*PROMPT*: Transcribe nothing except the lines below that run from the one with "[286,81,365,92] [21,106,244,117] It" to the one with "[355,901,428,918] directory ->", ends included, and do not copy any picture.

*GIVEN DATA*:
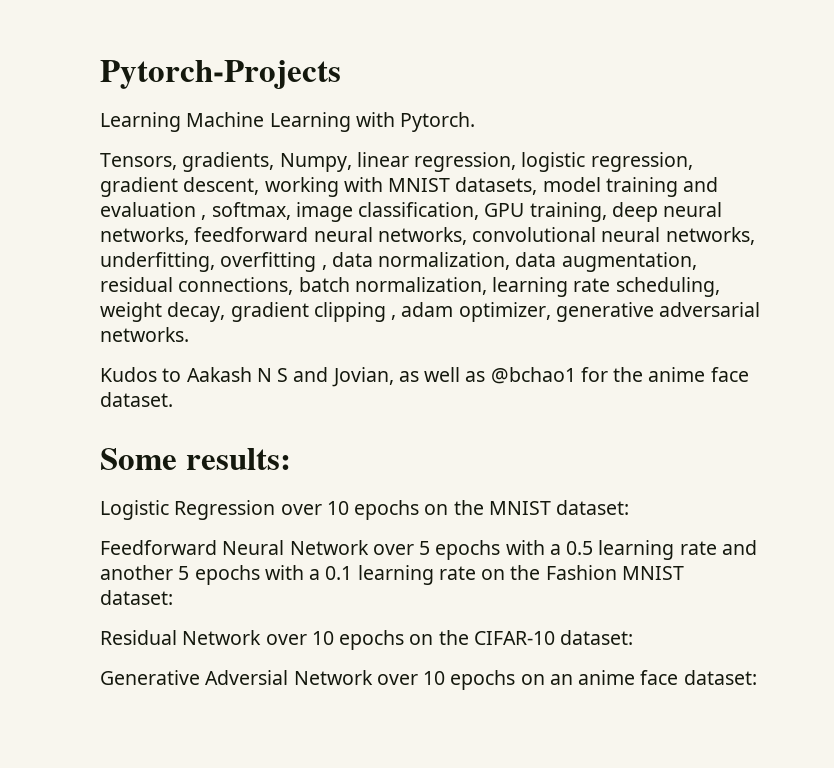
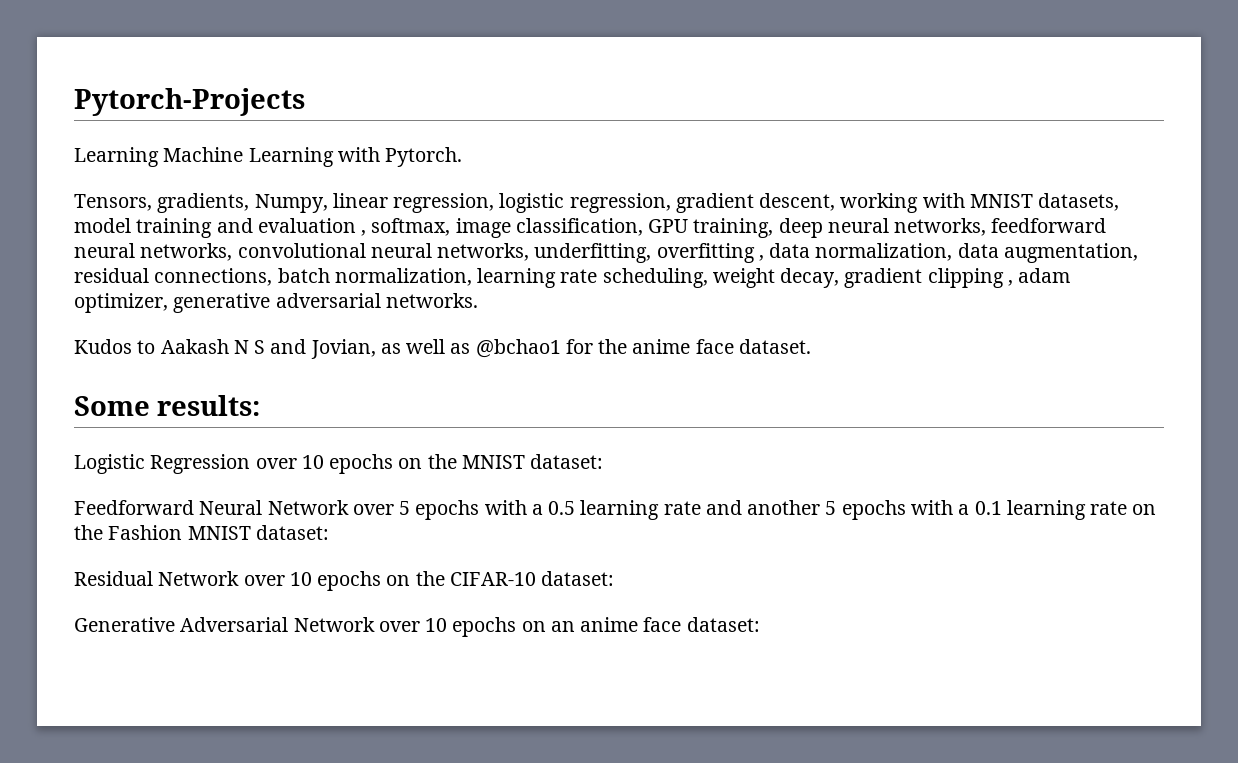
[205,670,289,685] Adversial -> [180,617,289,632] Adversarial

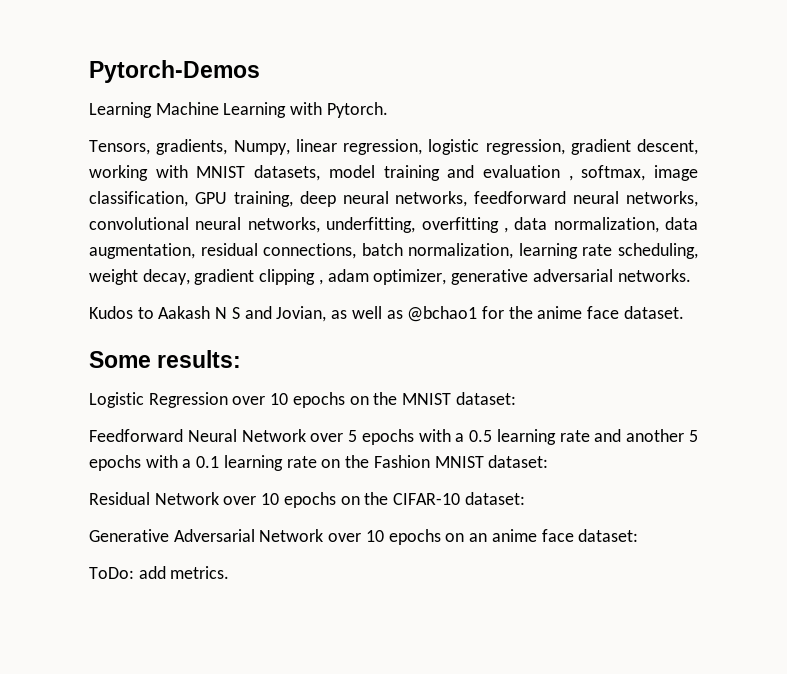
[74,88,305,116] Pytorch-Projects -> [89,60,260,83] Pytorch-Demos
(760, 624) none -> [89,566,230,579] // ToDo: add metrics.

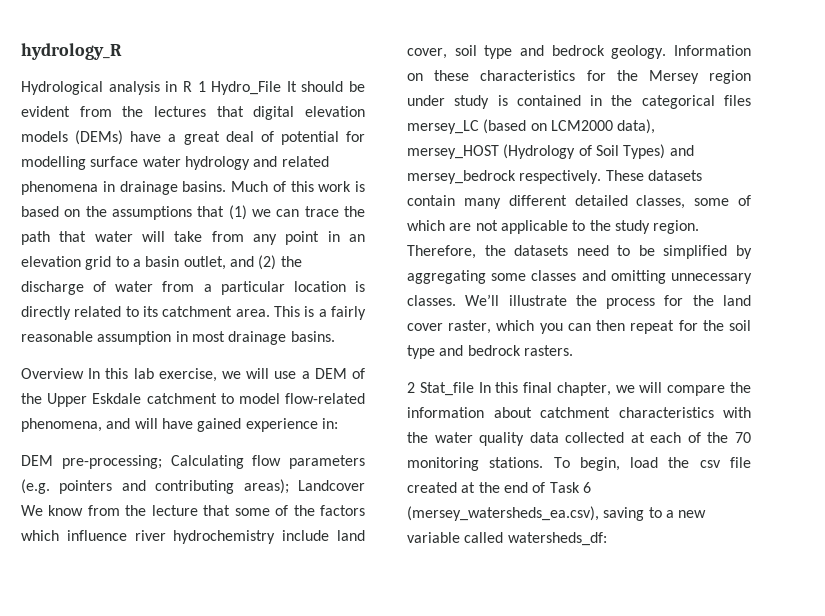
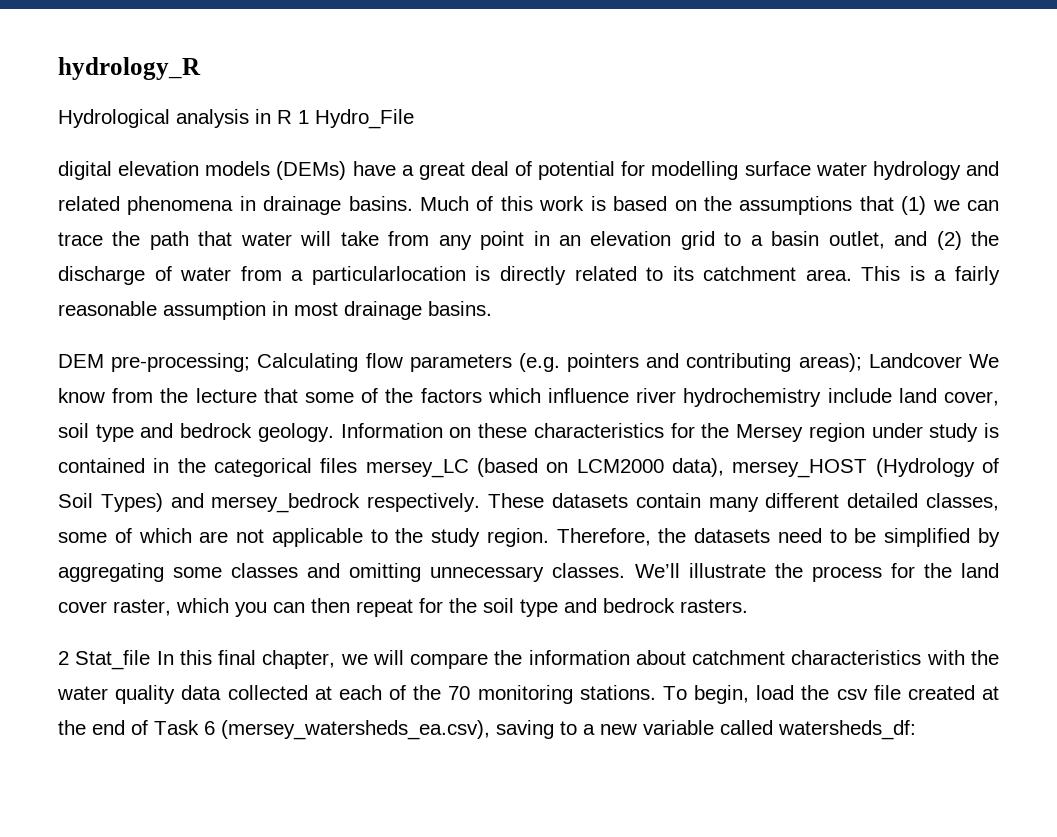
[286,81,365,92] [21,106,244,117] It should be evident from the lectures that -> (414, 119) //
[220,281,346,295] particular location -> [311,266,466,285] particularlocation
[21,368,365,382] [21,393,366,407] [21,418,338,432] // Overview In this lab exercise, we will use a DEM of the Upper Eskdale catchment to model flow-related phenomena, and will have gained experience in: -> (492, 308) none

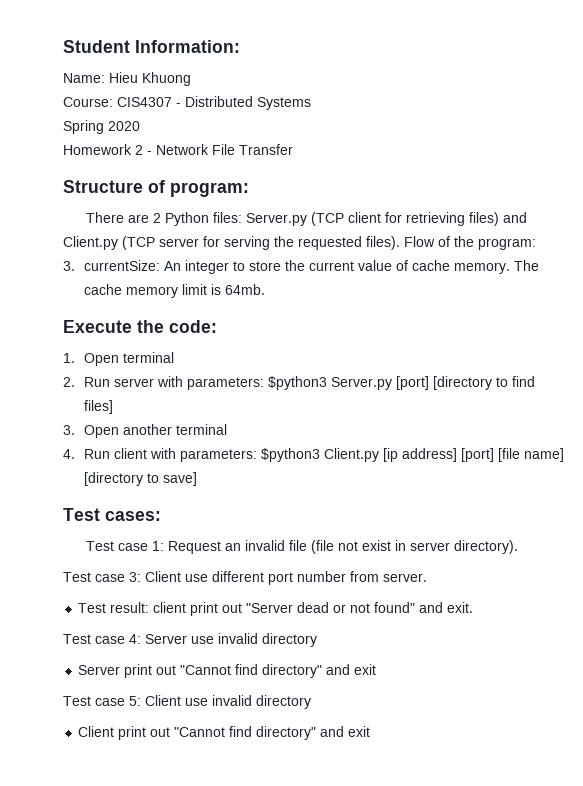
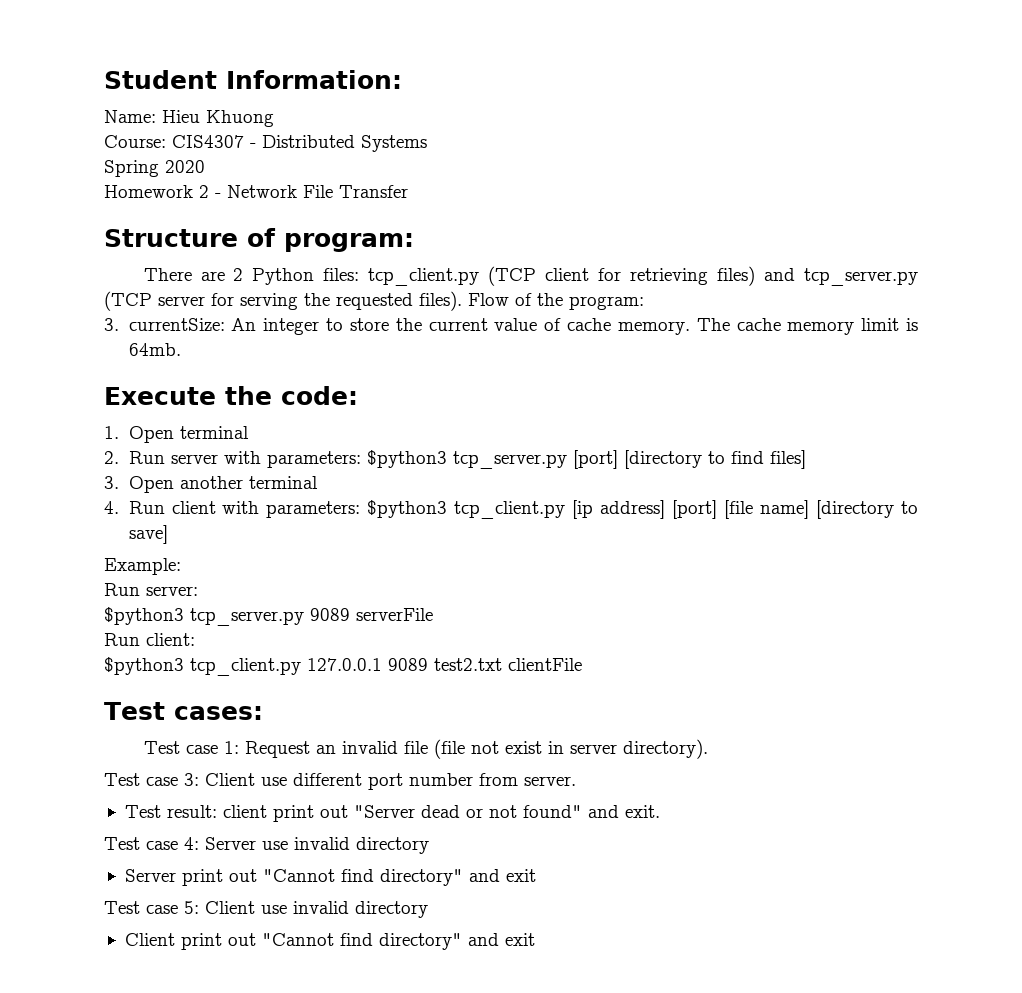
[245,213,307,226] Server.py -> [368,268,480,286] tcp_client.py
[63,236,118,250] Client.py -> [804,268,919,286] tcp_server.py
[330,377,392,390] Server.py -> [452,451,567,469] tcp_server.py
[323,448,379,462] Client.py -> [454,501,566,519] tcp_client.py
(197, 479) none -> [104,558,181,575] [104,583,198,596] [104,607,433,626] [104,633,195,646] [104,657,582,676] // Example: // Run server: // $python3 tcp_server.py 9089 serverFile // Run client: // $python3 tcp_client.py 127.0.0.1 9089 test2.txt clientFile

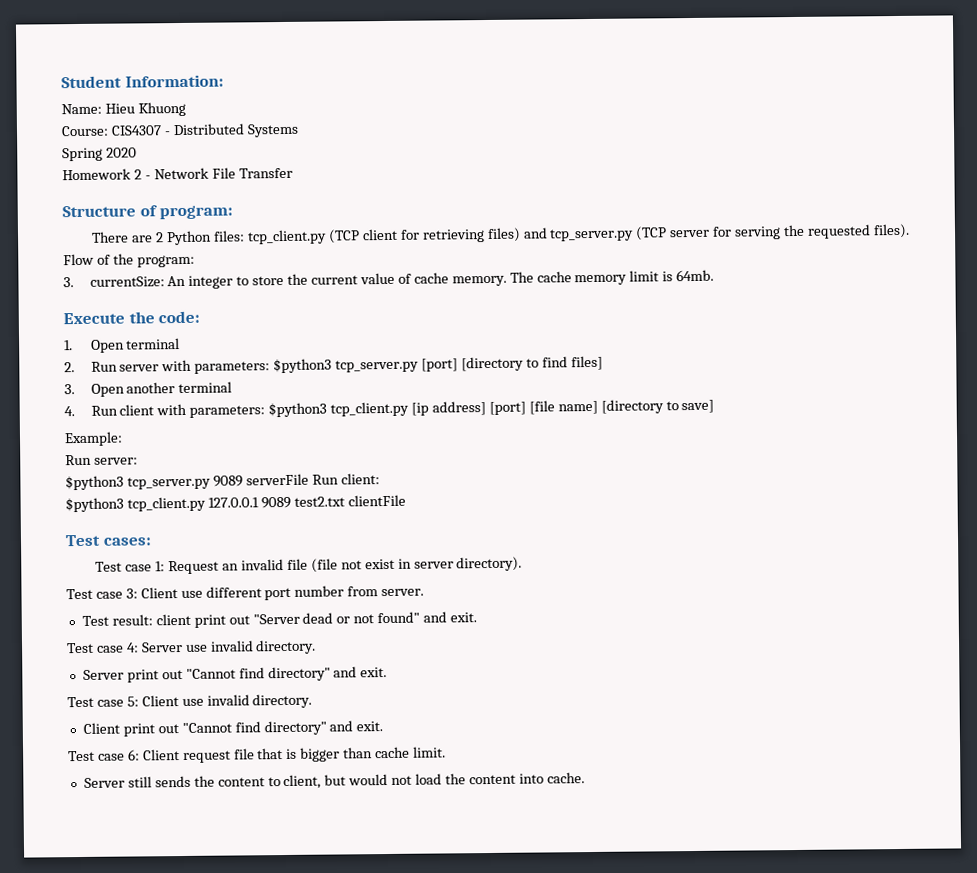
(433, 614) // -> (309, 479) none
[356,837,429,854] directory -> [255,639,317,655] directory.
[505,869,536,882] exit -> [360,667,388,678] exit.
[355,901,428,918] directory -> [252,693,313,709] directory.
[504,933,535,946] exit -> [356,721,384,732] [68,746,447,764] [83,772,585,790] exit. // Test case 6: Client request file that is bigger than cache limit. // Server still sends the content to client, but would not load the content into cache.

*FINAL ANSWER*:
[286,81,365,92] [21,106,244,117] It should be evident from the lectures that -> (414, 119) //
[220,281,346,295] particular location -> [311,266,466,285] particularlocation
[21,368,365,382] [21,393,366,407] [21,418,338,432] // Overview In this lab exercise, we will use a DEM of the Upper Eskdale catchment to model flow-related phenomena, and will have gained experience in: -> (492, 308) none

[245,213,307,226] Server.py -> [368,268,480,286] tcp_client.py
[63,236,118,250] Client.py -> [804,268,919,286] tcp_server.py
[330,377,392,390] Server.py -> [452,451,567,469] tcp_server.py
[323,448,379,462] Client.py -> [454,501,566,519] tcp_client.py
(197, 479) none -> [104,558,181,575] [104,583,198,596] [104,607,433,626] [104,633,195,646] [104,657,582,676] // Example: // Run server: // $python3 tcp_server.py 9089 serverFile // Run client: // $python3 tcp_client.py 127.0.0.1 9089 test2.txt clientFile

(433, 614) // -> (309, 479) none
[356,837,429,854] directory -> [255,639,317,655] directory.
[505,869,536,882] exit -> [360,667,388,678] exit.
[355,901,428,918] directory -> [252,693,313,709] directory.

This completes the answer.